# Computing large Bernoulli numbers

185 views

### Fredrik Johansson

May 2, 2008, 2:34:35 PM5/2/08
to sage-devel
Oleksandr Pavlyk reports on the Wolfram Blog that he has computed the
10 millionth Bernoulli number using Mathematica:
http://blog.wolfram.com/2008/04/29/today-we-broke-the-bernoulli-record-from-the-analytical-engine-to-mathematica/

How does sage's Bernoulli number implementation compare? I'd like to
see bernoulli(10^7) in sage beating Mathematica's time. And then
computing the 20 millionth Bernoulli number...

Fredrik

### mhampton

May 2, 2008, 2:56:30 PM5/2/08
to sage-devel
It takes about 30 seconds on my machine to get the 10^5 Bernoulli
number. The mathematica blog says it took a "development" version of
mathematica 6 days to do the 10^7 calc. So it would probably take
some work, but we are not that badly off as is.

-M. Hampton

On May 2, 12:34 pm, Fredrik Johansson <fredrik.johans...@gmail.com>
wrote:
> Oleksandr Pavlyk reports on the Wolfram Blog that he has computed the
> 10 millionth Bernoulli number using Mathematica:http://blog.wolfram.com/2008/04/29/today-we-broke-the-bernoulli-recor...

### David Harvey

May 2, 2008, 3:00:26 PM5/2/08

On May 2, 2008, at 2:56 PM, mhampton wrote:

> It takes about 30 seconds on my machine to get the 10^5 Bernoulli
> number. The mathematica blog says it took a "development" version of
> mathematica 6 days to do the 10^7 calc. So it would probably take
> some work, but we are not that badly off as is.

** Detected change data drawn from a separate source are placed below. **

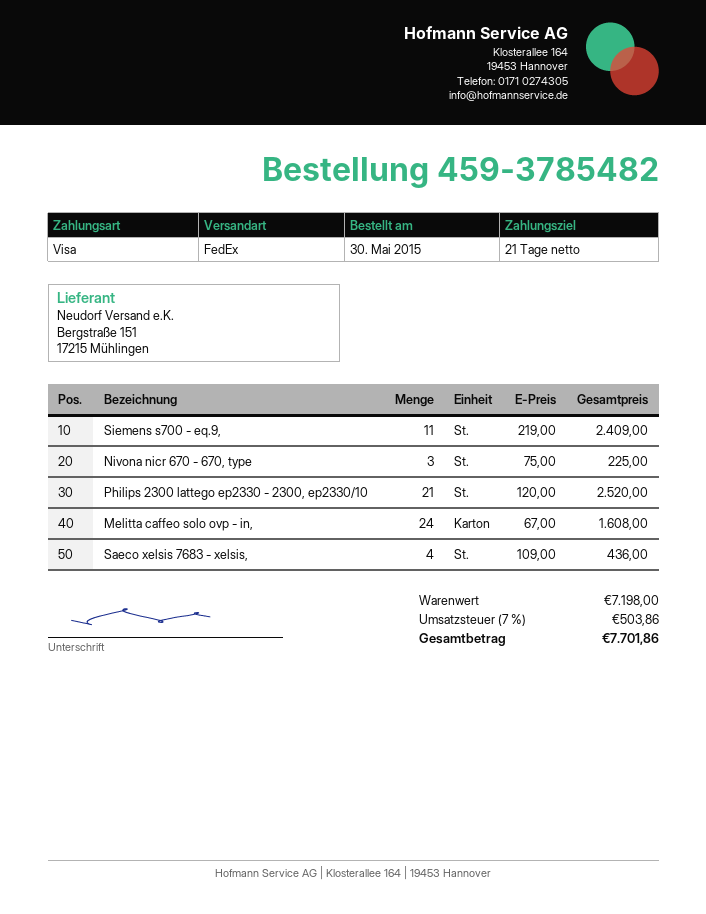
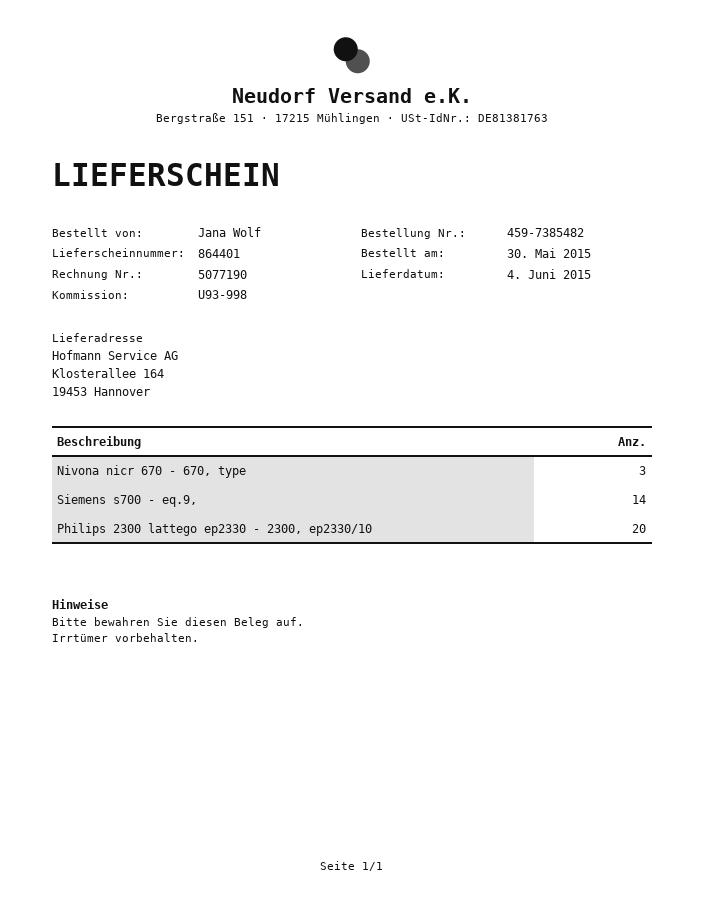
order number: 459-3785482 -> 459-7385482
Siemens s700 - eq.9,: 11 -> 14
Philips 2300 lattego ep2330 - 2300, ep2330/10: 21 -> 20
Melitta caffeo solo ovp - in,: 24 -> none
Saeco xelsis 7683 - xelsis,: 4 -> none

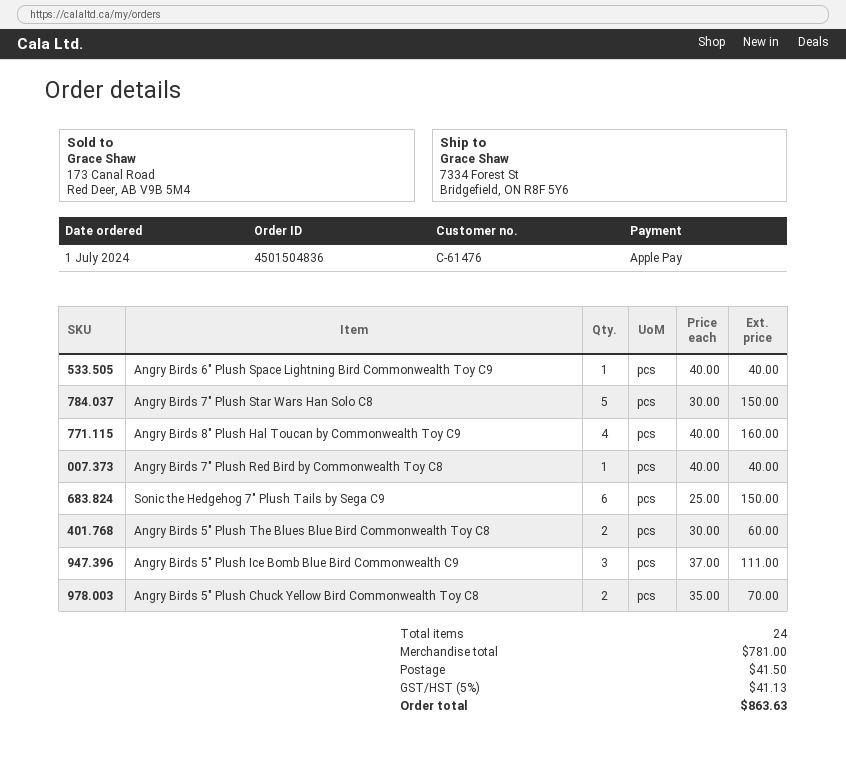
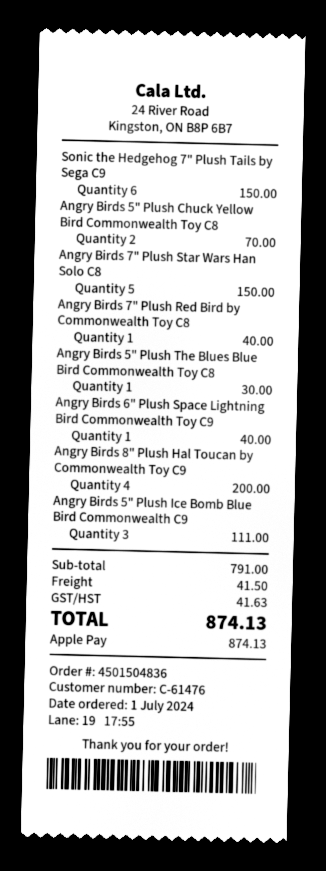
Angry Birds 8" Plush Hal Toucan by Commonwealth Toy C9: 4 for 160.00 -> 4 for 200.00
Angry Birds 5" Plush The Blues Blue Bird Commonwealth Toy C8: 2 for 60.00 -> 1 for 30.00
subtotal: 781.00 -> 791.00
tax: 41.13 -> 41.63
total: 863.63 -> 874.13

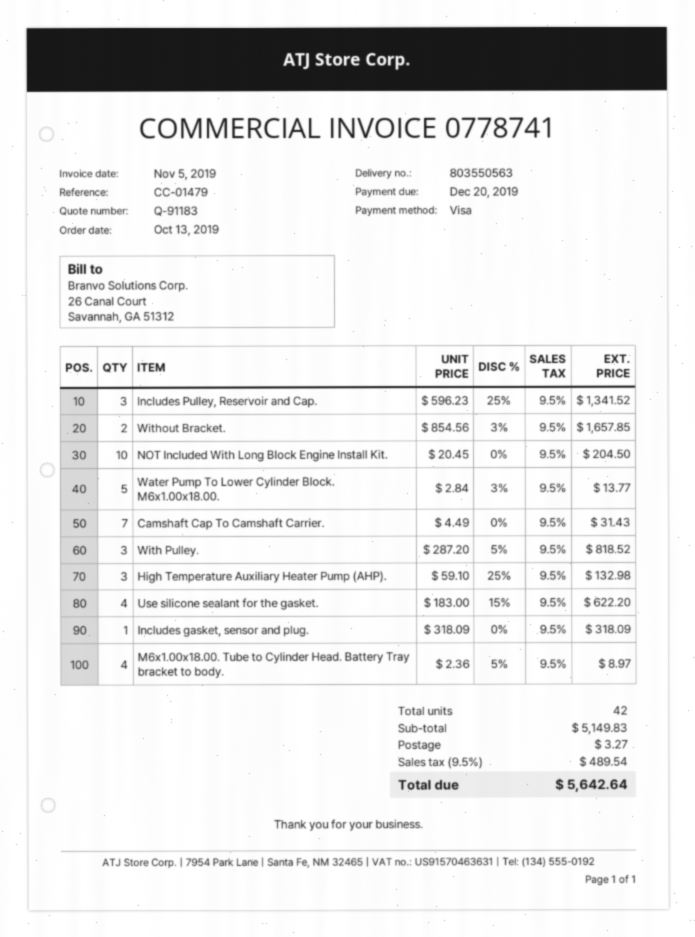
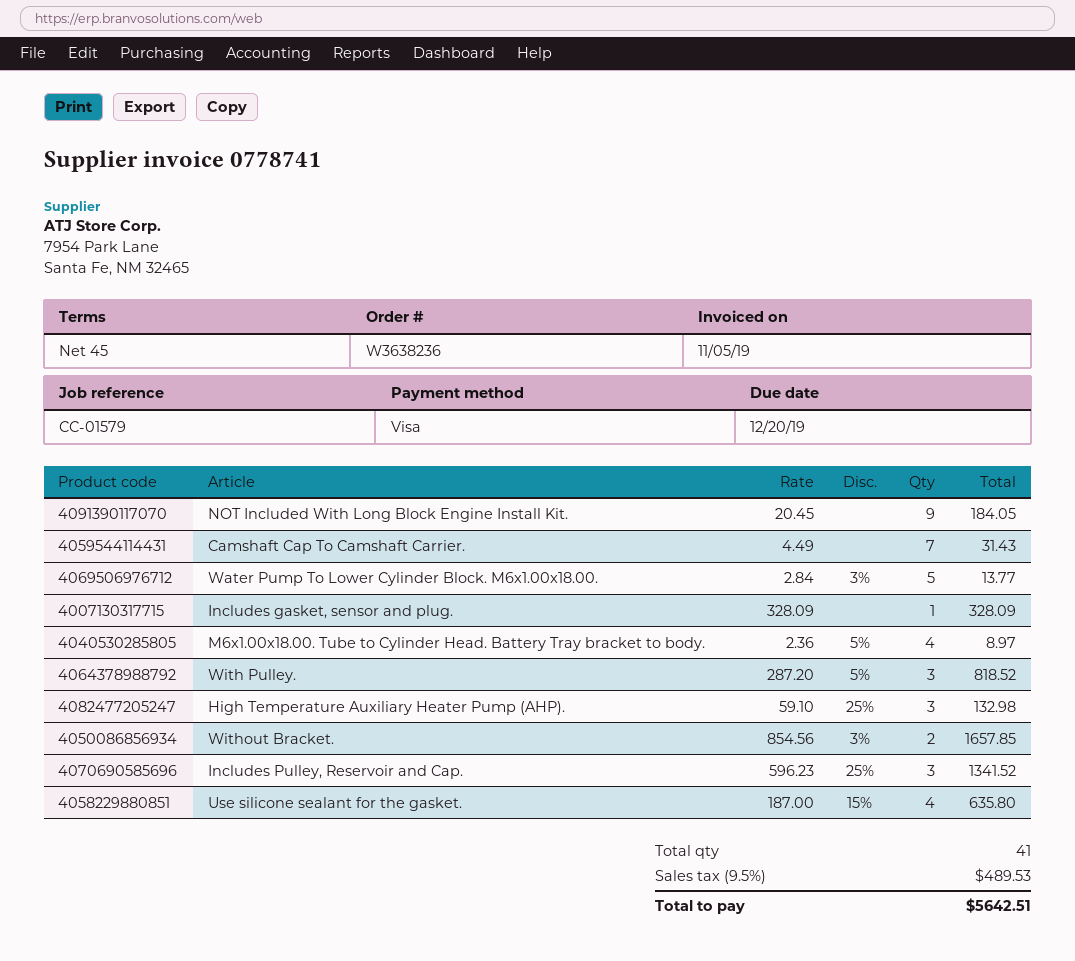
reference: CC-01479 -> CC-01579
NOT Included With Long Block Engine Install Kit.: 10 x 20.45 = 204.50 -> 9 x 20.45 = 184.05
Use silicone sealant for the gasket.: 4 x 183.00 - 15% = 622.20 -> 4 x 187.00 - 15% = 635.80
Includes gasket, sensor and plug.: 1 x 318.09 = 318.09 -> 1 x 328.09 = 328.09
total quantity: 42 -> 41
shipping: 3.27 -> none
tax: 9.5% = 489.54 -> 9.5% = 489.53
total: 5642.64 -> 5642.51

But what about the asymptotics? I tried 10^5 and 2*10^5 and 4*10^5
and it wasn't pretty.

david

### John Cremona

May 2, 2008, 3:01:38 PM5/2/08
I might take a look at this, as there are some ways fo computing B nos
which are very much faster tha others, and not everyone knows them.
Pari has something respectable, certainly.

John

2008/5/2 mhampton <hamp...@gmail.com>:

### John Cremona

May 2, 2008, 3:10:10 PM5/2/08
ok, so the docstring reaveals (1) that the pari version is "by far the
fastest" as I suspected, but also that for n>50000 that we use a gp
interface rather than the pari library " since the C-library interface
to PARI
is limited in memory for individual operations" -- whatever that means!

That might explain David's timing observations.

I tihnk the pari implementation is actually quite simple (and there is
a huge amount about Berouilli nos in Henri Cohen's latest book too)
which suggests that doing a cython implementation would not be hard.

Maybe this is time for a repeat performance of the partitions
competition with M**ca!

John

2008/5/2 John Cremona <john.c...@gmail.com>:

### William Stein

May 2, 2008, 3:11:51 PM5/2/08

Sage's Bernoulli number is *just* PARI/GP's bernoulli number implementation.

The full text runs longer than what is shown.